> **Listed entries**

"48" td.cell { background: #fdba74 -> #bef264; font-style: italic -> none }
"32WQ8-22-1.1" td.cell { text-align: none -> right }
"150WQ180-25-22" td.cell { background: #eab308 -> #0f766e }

* * *

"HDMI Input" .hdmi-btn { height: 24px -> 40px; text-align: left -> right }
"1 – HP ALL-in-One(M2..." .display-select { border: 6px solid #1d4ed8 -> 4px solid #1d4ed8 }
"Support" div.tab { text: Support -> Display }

* * *

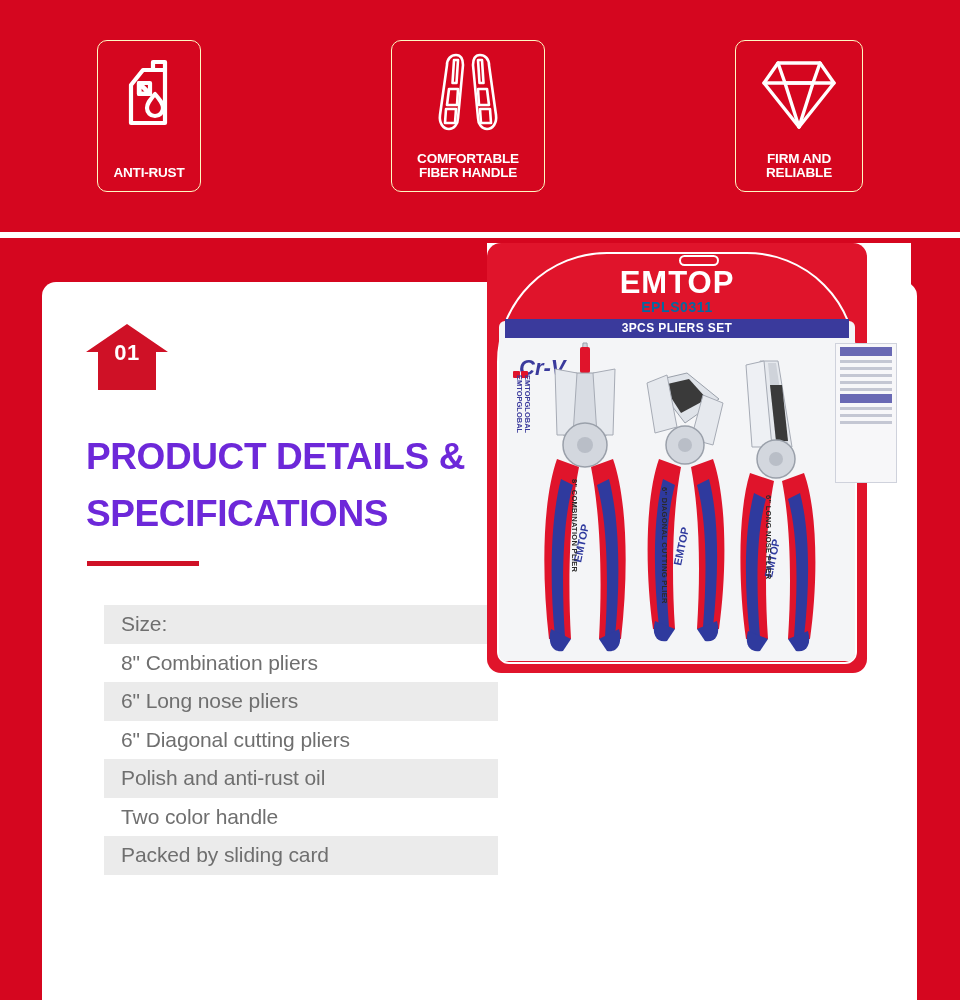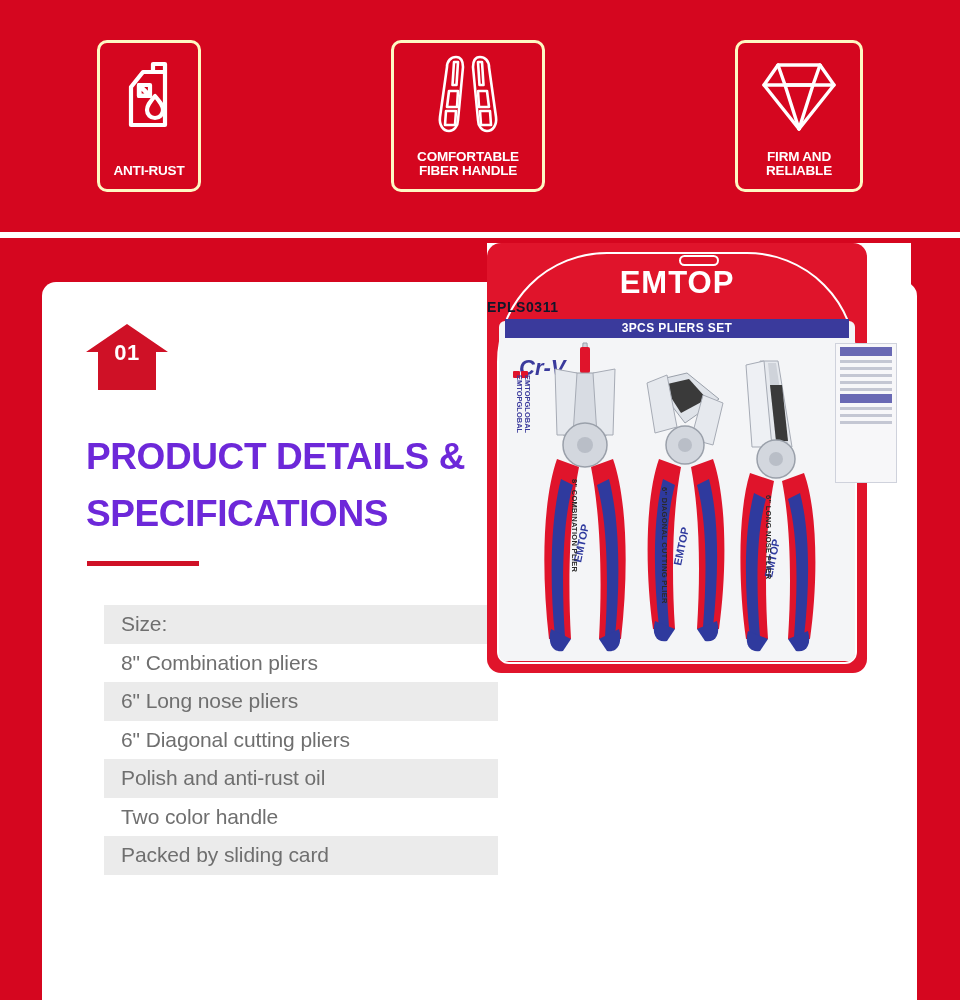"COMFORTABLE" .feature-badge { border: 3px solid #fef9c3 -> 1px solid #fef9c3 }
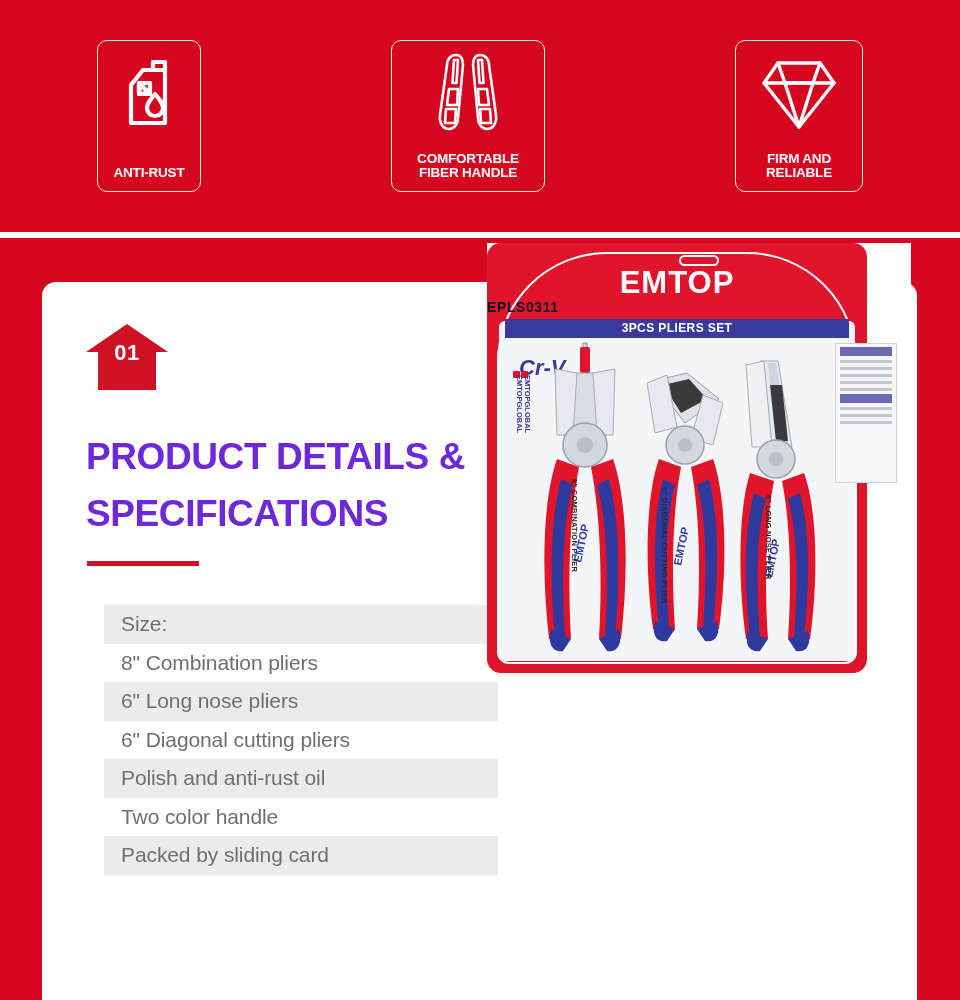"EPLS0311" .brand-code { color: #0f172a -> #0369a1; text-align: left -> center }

> **What is required**
Where a line above includes "background", copy that line.

> **Solution below**
"48" td.cell { background: #fdba74 -> #bef264; font-style: italic -> none }
"150WQ180-25-22" td.cell { background: #eab308 -> #0f766e }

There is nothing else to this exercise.